El Palacio Libertad se convirtió en un punto de encuentro cultural el pasado fin de semana, cuando la Banda de Música del Estado Mayor General de la Armada llevó a cabo un emotivo concierto para conmemorar el 212° aniversario del Combate Naval de Montevideo. Este evento, que se enmarca en las celebraciones del Día de la Armada Argentina, reunió a más de 50 músicos, coreutas y cantantes líricos en la sala Ballena Azul del Centro Cultural Domingo Faustino Sarmiento, creando un ambiente propicio para la fusión de la música académica con los grandes clásicos del pop y rock internacional.
La ocasión no solo conmemoró un hecho histórico significativo, sino que también coincidió con el Día del Himno Nacional Argentino, lo que añadió un nivel adicional de solemnidad y emoción a la velada.
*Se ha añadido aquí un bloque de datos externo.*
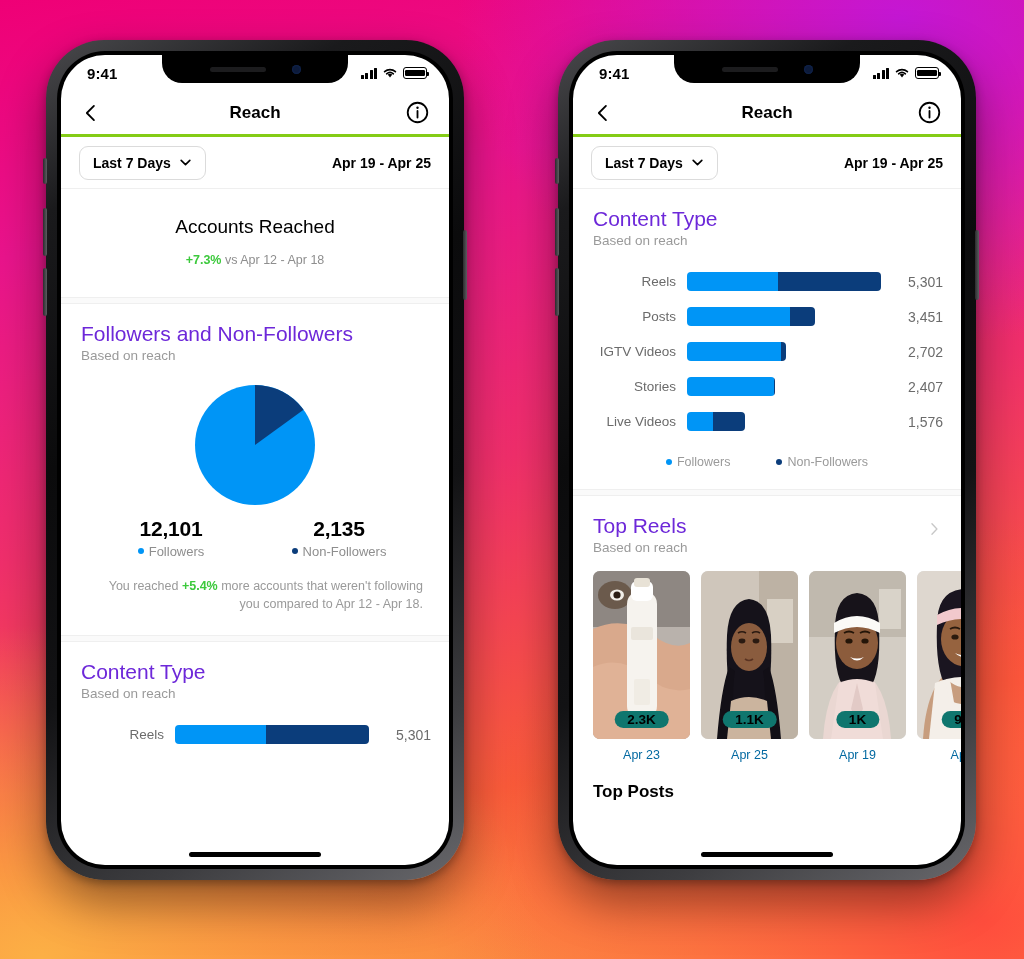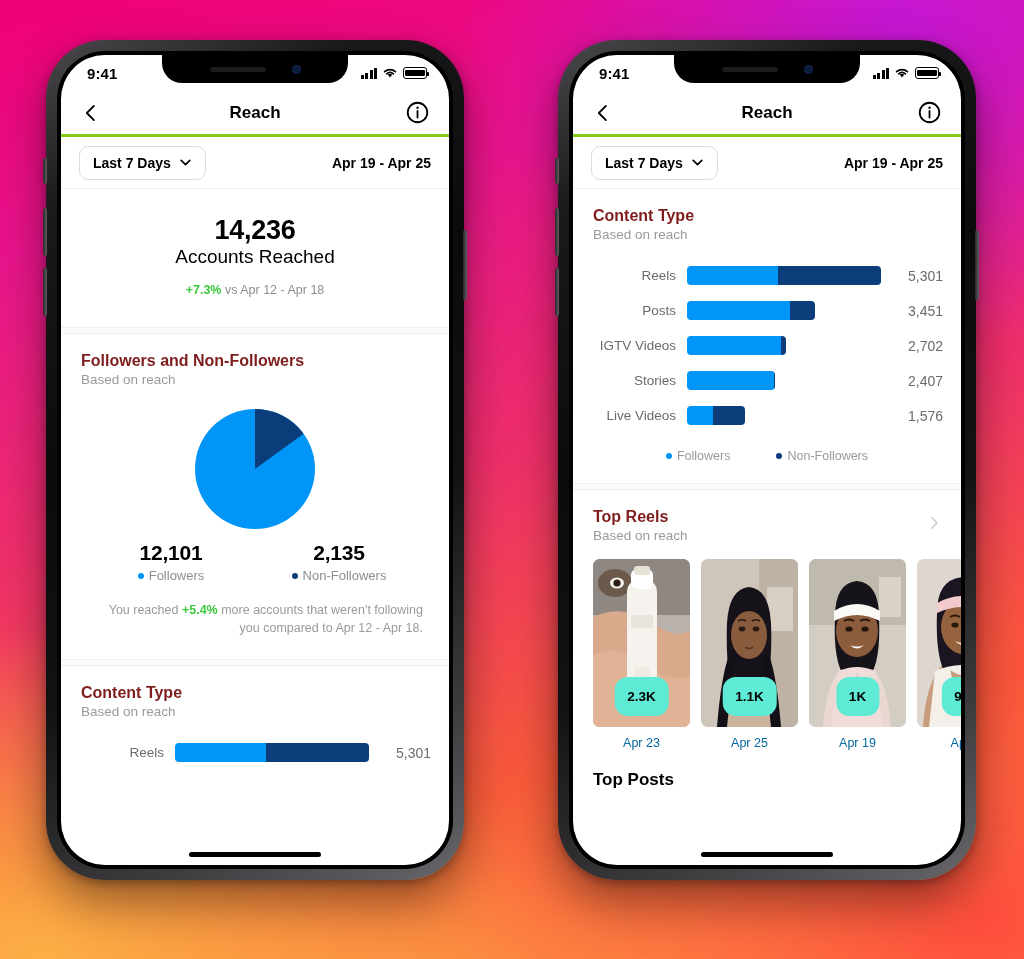--- a/index.html
+++ b/index.html
@@ -159,21 +159,21 @@
 
   
   .hero { padding: 26px 20px 30px; text-align: center; }
   .hero-num { font-size: 27px; font-weight: 700; color: #000; line-height: 1.12; letter-spacing: -.3px; }
   .hero-label { font-size: 19px; font-weight: 400; color: #000; line-height: 1.2; margin-top: 1px; }
   .hero-delta { margin-top: 14px; font-size: 12.5px; color: #8e8e8e; }
   .hero-delta b { color: #3cc93c; font-weight: 600; }
 
   
   .sec-head { padding: 18px 20px 0; position: relative; }
-  .sec-title { font-size: 16px; font-weight: 700; color: #7f1d1d; }
+  .sec-title { font-size: 21px; font-weight: 400; color: #6d28d9; }
   .sec-sub { font-size: 13.5px; color: #9a9a9a; margin-top: 2px; }
   .sec-chevron { position: absolute; right: 20px; top: 26px; width: 14px; height: 14px; cursor: pointer; }
 
   
   .pie-wrap { display: flex; justify-content: center; padding: 22px 0 6px; }
   .pie { width: 120px; height: 120px; }
 
   .pie-legend { display: flex; padding: 6px 26px 0; }
   .pie-col { flex: 1; text-align: center; }
   .pie-val { font-size: 21px; font-weight: 700; color: #000; letter-spacing: -.2px; }
@@ -219,23 +219,23 @@
     width: 97px; height: 168px;
     border-radius: 7px;
     overflow: hidden;
     background: #ddd;
   }
   .thumb svg { display: block; width: 100%; height: 100%; }
   .badge {
     position: absolute;
     left: 50%; bottom: 11px;
     transform: translateX(-50%);
-    background: #5eead4;
+    background: #0f766e;
     border-radius: 13px;
-    padding: 12px 13px;
+    padding: 1px 13px;
     font-size: 13.5px; font-weight: 700; color: #000;
     white-space: nowrap;
   }
   .reel-date { text-align: center; font-size: 12.5px; color: #0369a1; margin-top: 9px; }
 
   .cut-title { font-size: 17px; font-weight: 700; color: #000; padding: 20px 20px 0; }
 
   
   .home-ind {
     position: absolute;
@@ -304,21 +304,20 @@
             <svg viewBox="0 0 24 24">
               <path d="M4 8 L12 16 L20 8" stroke="#000" stroke-width="3" fill="none" stroke-linecap="round" stroke-linejoin="round"></path>
             </svg>
           </div>
           <div class="range">Apr 19 - Apr 25</div>
         </div>
 
         <div class="content">
 
           <div class="hero">
-            <div class="hero-num">14,236</div>
             <div class="hero-label">Accounts Reached</div>
             <div class="hero-delta">
               <b>+7.3%</b>
               <span>vs Apr 12 - Apr 18</span>
             </div>
           </div>
 
           <div class="divider"></div>
 
           <div class="sec-head">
Asistieron figuras de alto rango de las Fuerzas Armadas y del Estado, entre ellos el Jefe del Estado Mayor General de la Armada, Almirante Juan Carlos Romay, y el Ministro de Relaciones Exteriores, Comercio Internacional y Culto, Pablo Quirno Magrane. También estuvieron presentes el Embajador de Noruega en Argentina, Halvor Sætre, y otros altos mandos de las distintas fuerzas armadas, quienes destacaron la importancia de la celebración y el papel de la Armada en la historia del país.
El evento fue conducido por el locutor y periodista Guillermo Lobo, quien enfatizó la relevancia de la ocasión y la conexión entre la música y los símbolos patrios, como las escarapelas que se entregaron a los asistentes. Lobo señaló que estos elementos representan la identidad y la soberanía nacional, además de recordar a todos los presentes la importancia de la unión en momentos de conmemoración. Al inicio del concierto, los asistentes se pusieron de pie para rendir homenaje a la Bandera de Guerra, que hizo su ingreso acompañada de la insignia histórica utilizada por el Almirante Guillermo Brown, un símbolo de la rica tradición naval argentina.
El tenor Franco Dalfovo fue el encargado de abrir formalmente el programa con una interpretación conmovedora del Himno Nacional Argentino, un momento que resonó profundamente en todos los presentes. A partir de allí, la primera parte del concierto ofreció un recorrido musical que abarcó diferentes épocas y estilos, comenzando con el Vals N.° 2 de Dmitri Shostakovich. Este momento inicial dio paso a la interpretación de “Aurora”, una ópera compuesta por Héctor Panizza, que fue magistralmente ejecutada por el tenor Uruguay Boghossian, quien también brilló más tarde con el famoso tema “Caruso” de Lucio Dalla.
La programación continuó con la célebre Habanera de la ópera “Carmen” de Georges Bizet, interpretada por la mezzosoprano Guadalupe Maiorano, quien fue acompañada por el coro, creando un momento de gran intensidad lírica. El Coro de los herreros de “Il trovatore” de Giuseppe Verdi aportó la fuerza coral característica de la ópera italiana, mientras que el Fandango de Doña Francisquita, de Amadeo Vives, sumó un toque de color y alegría con el sonido de las castañuelas, a cargo de Giselle, que encantó al público.
Este concierto no solo sirvió como una celebración del pasado, sino que también se erigió como un testimonio del talento y la dedicación de los artistas involucrados. La combinación de música clásica y contemporánea permitió a los asistentes disfrutar de una experiencia cultural única, que resalta la riqueza del patrimonio musical argentino y su conexión con la historia naval del país. A medida que la velada se desarrollaba, quedó claro que la Armada Argentina no solo defiende las aguas del país, sino que también se compromete a celebrar y preservar su rica herencia cultural.